- Task directions
Write the lines below out exactly, dropping each picture.

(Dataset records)
*** Block opens ***

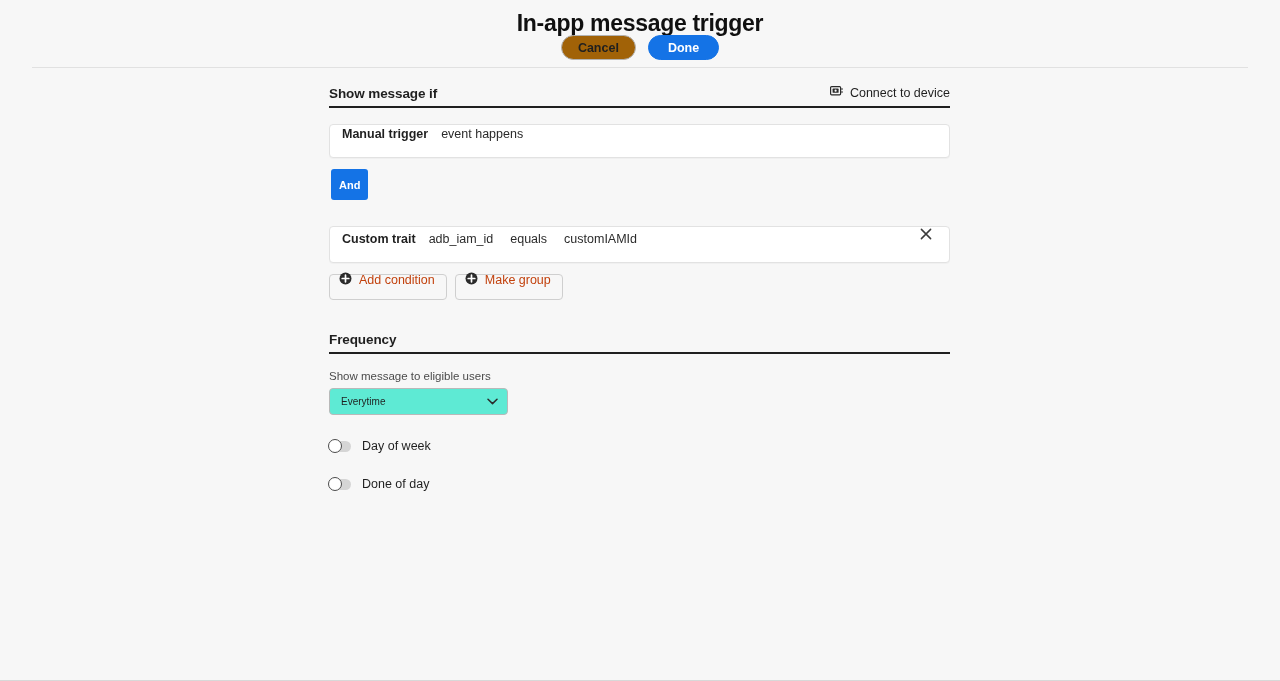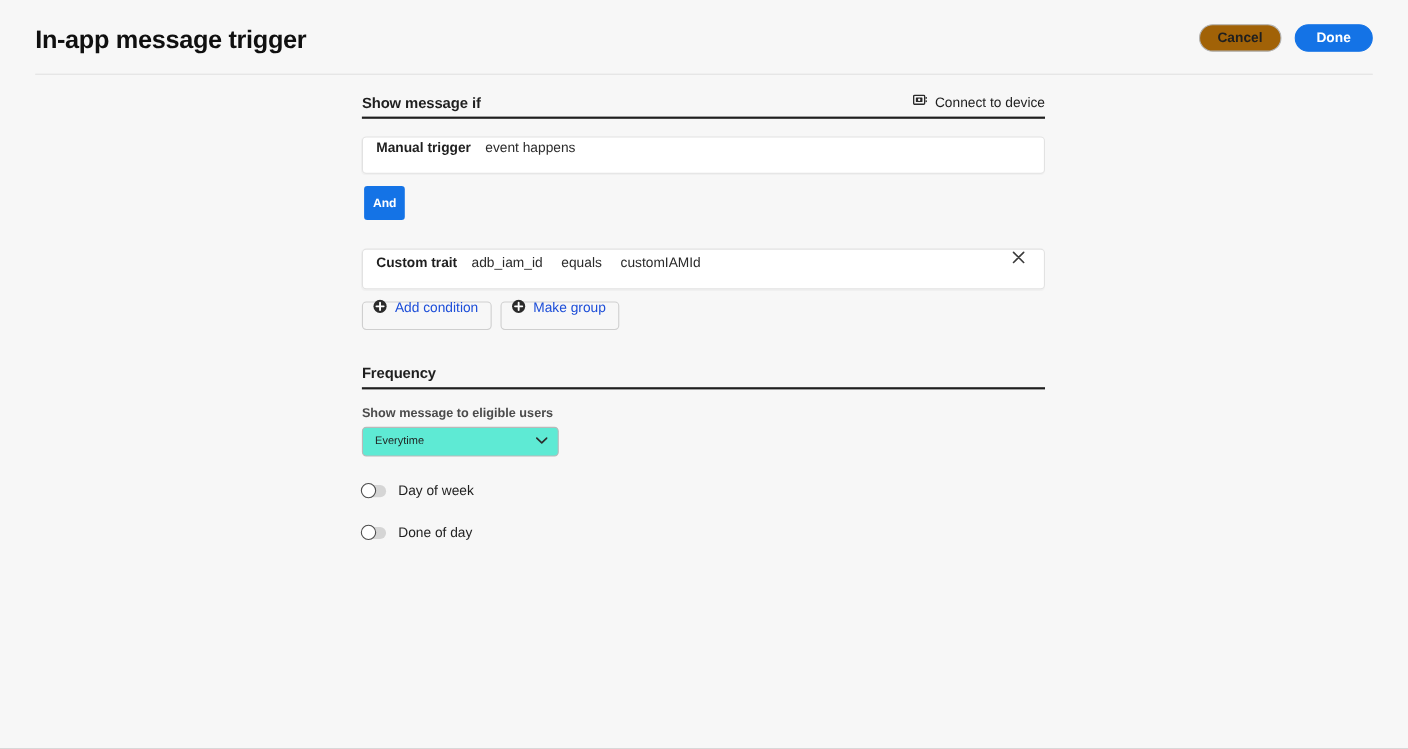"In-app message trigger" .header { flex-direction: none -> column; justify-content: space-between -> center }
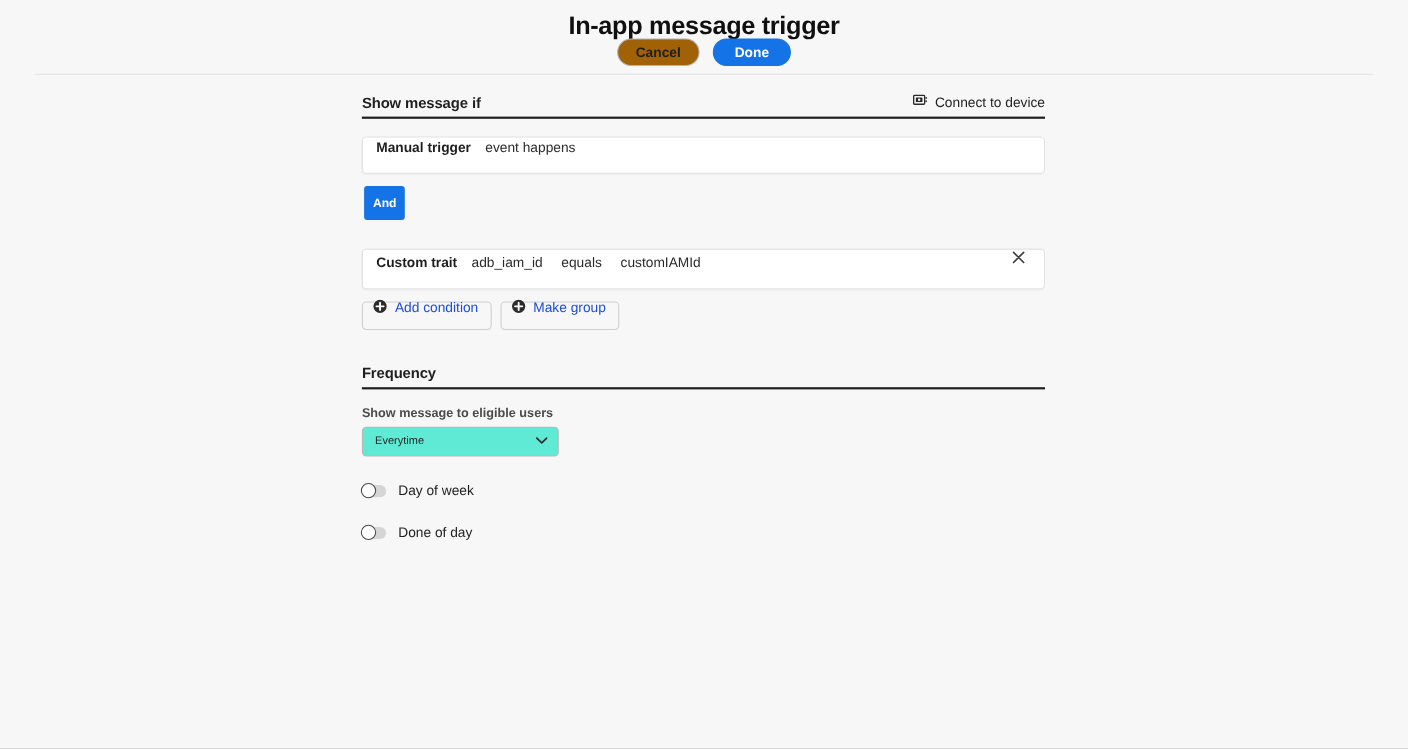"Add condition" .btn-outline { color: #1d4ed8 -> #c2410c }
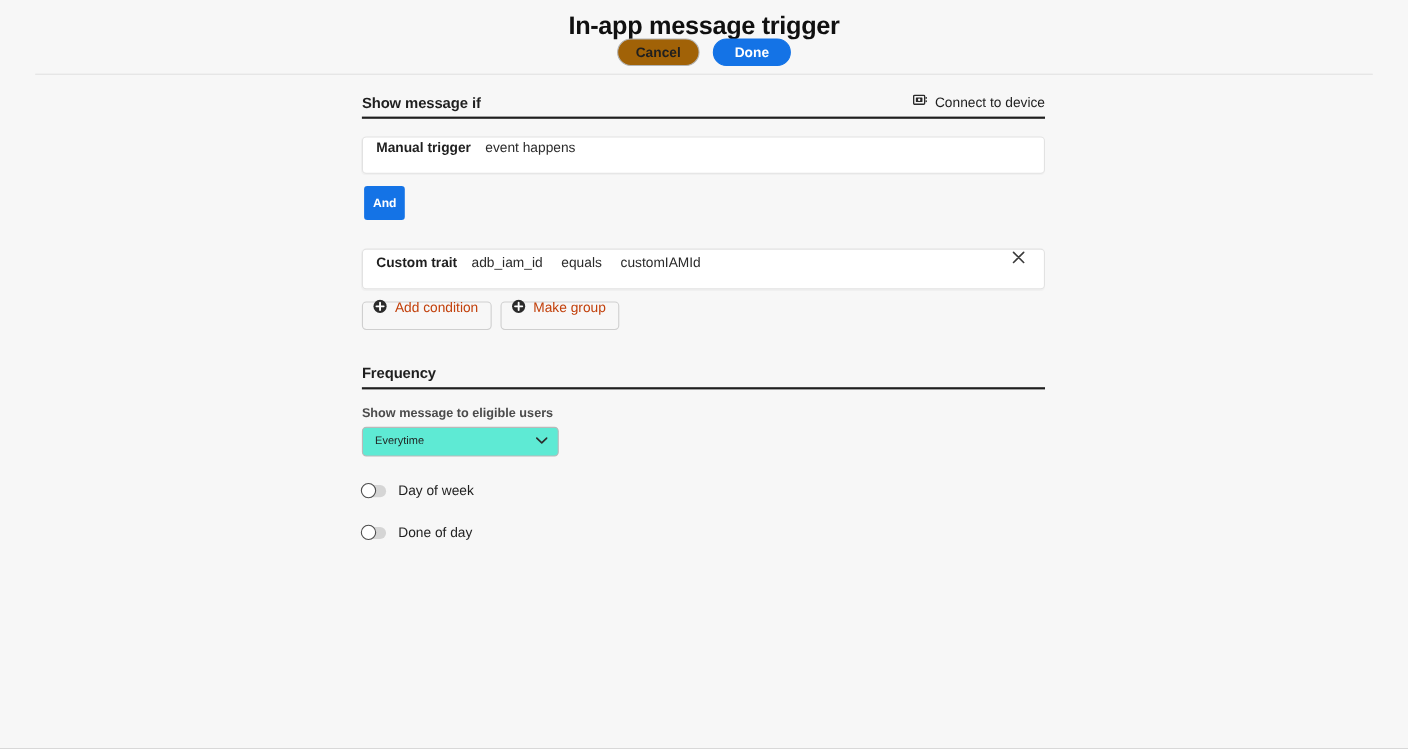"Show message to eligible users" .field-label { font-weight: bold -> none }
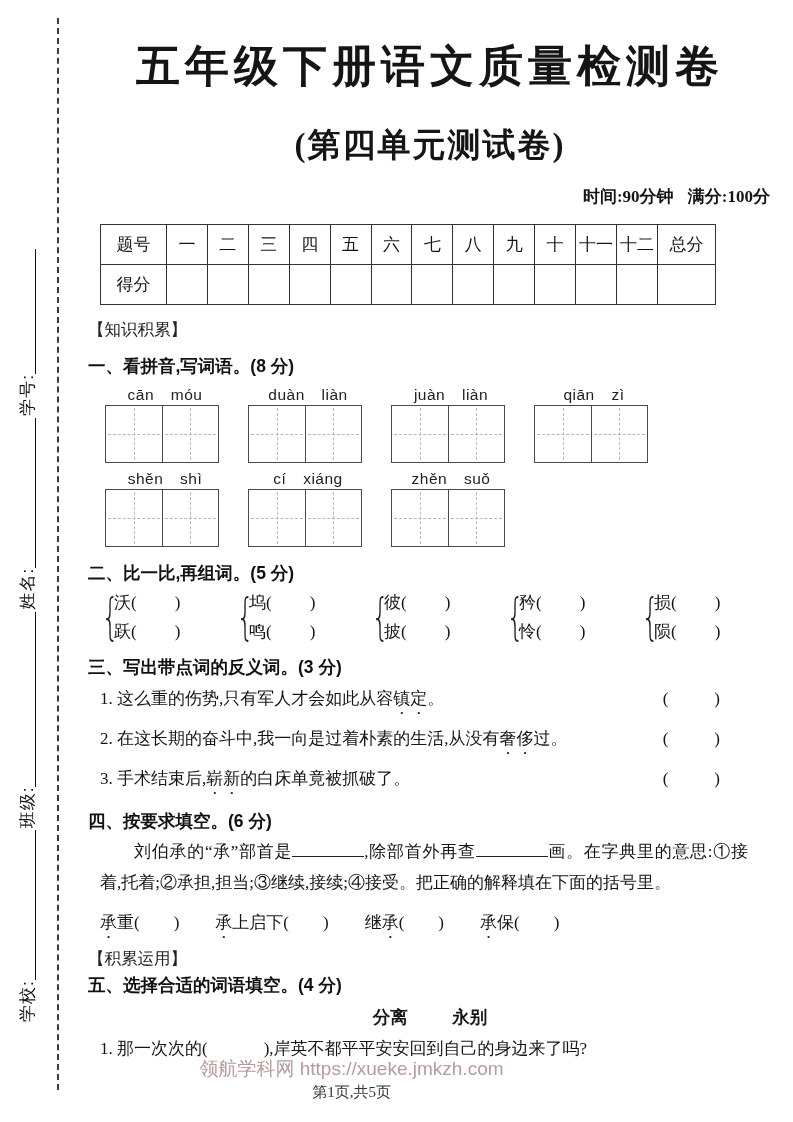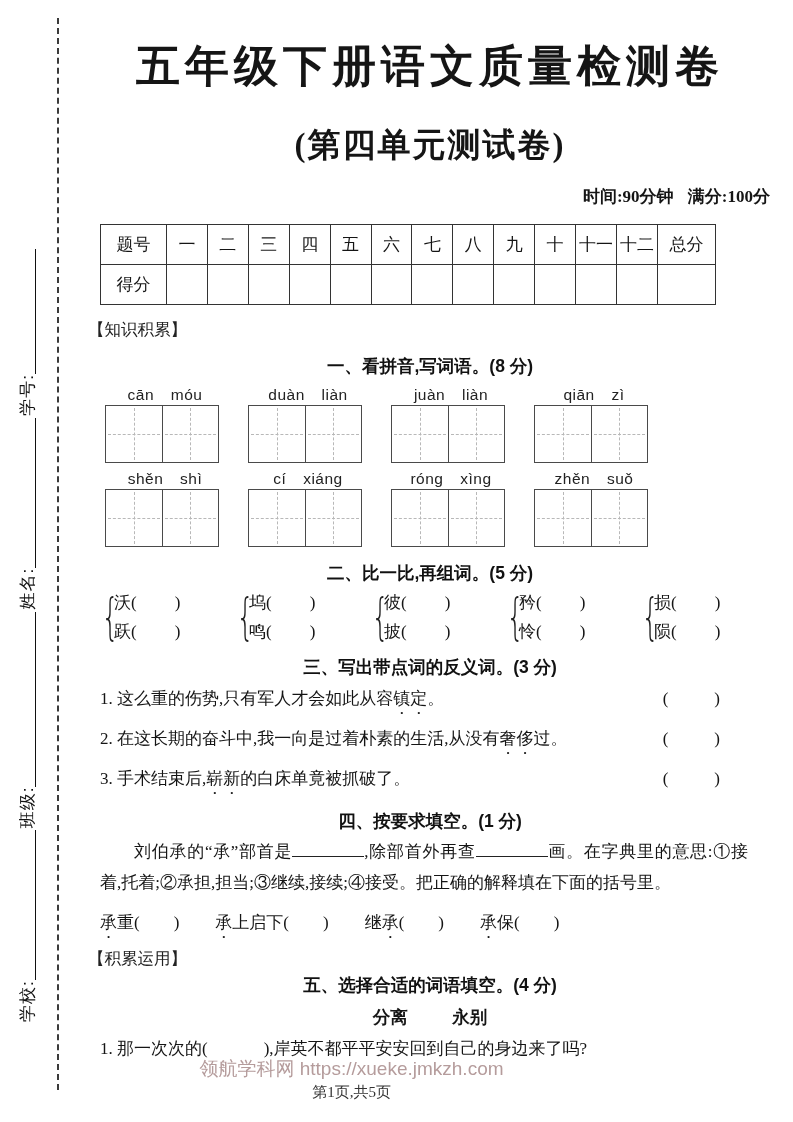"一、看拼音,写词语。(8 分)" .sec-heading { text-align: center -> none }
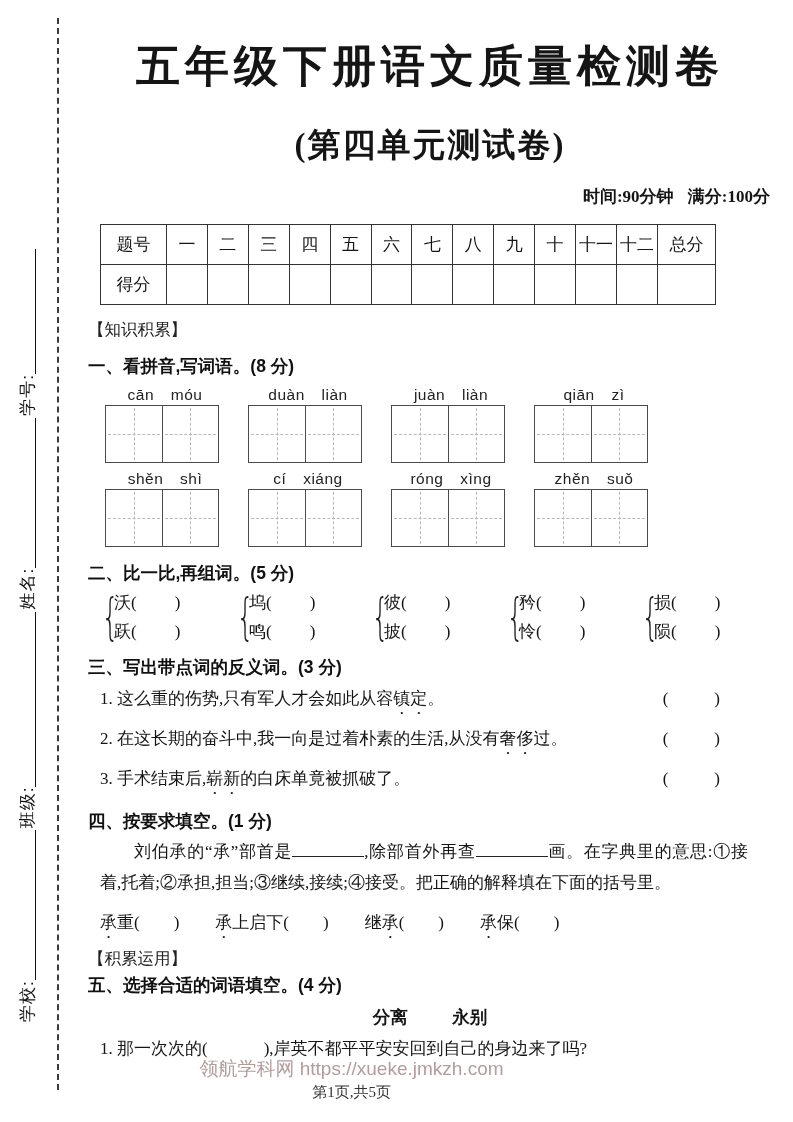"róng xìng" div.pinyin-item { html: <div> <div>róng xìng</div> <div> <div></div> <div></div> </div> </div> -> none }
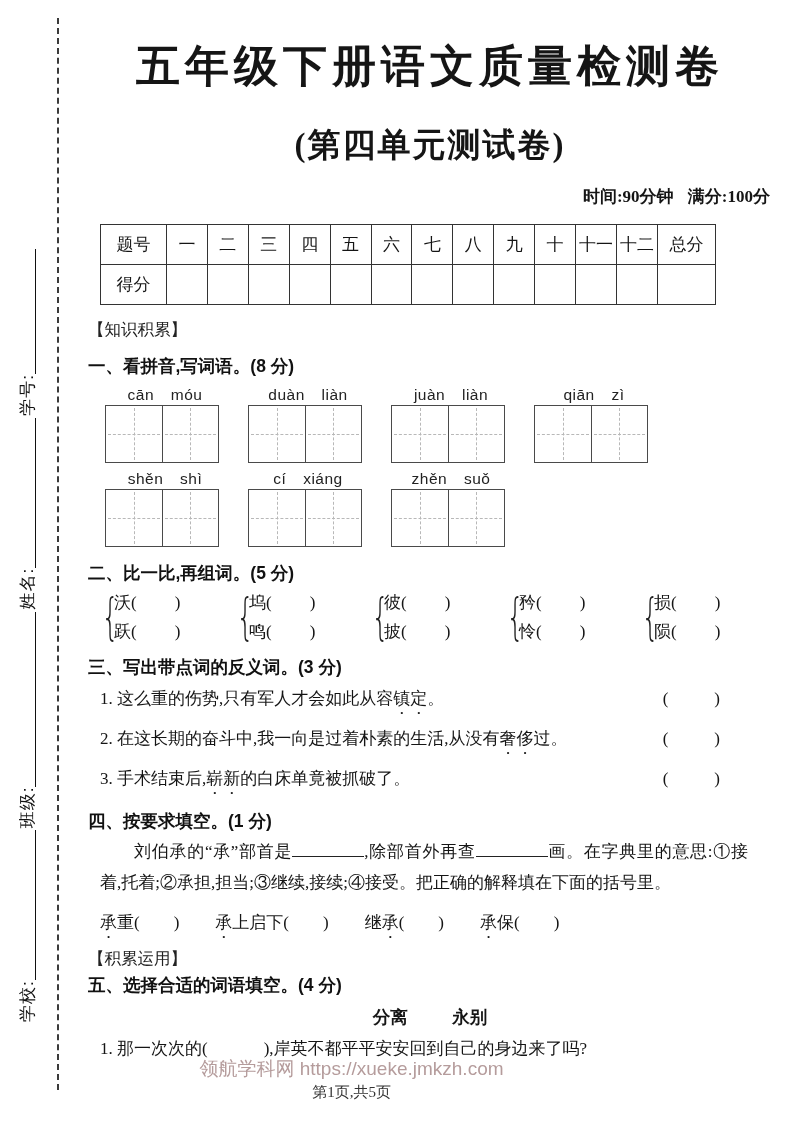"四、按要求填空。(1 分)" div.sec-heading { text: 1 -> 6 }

*** Block closes ***

- Written answer
"In-app message trigger" .header { flex-direction: none -> column; justify-content: space-between -> center }
"Add condition" .btn-outline { color: #1d4ed8 -> #c2410c }
"Show message to eligible users" .field-label { font-weight: bold -> none }
"一、看拼音,写词语。(8 分)" .sec-heading { text-align: center -> none }
"róng xìng" div.pinyin-item { html: <div> <div>róng xìng</div> <div> <div></div> <div></div> </div> </div> -> none }
"四、按要求填空。(1 分)" div.sec-heading { text: 1 -> 6 }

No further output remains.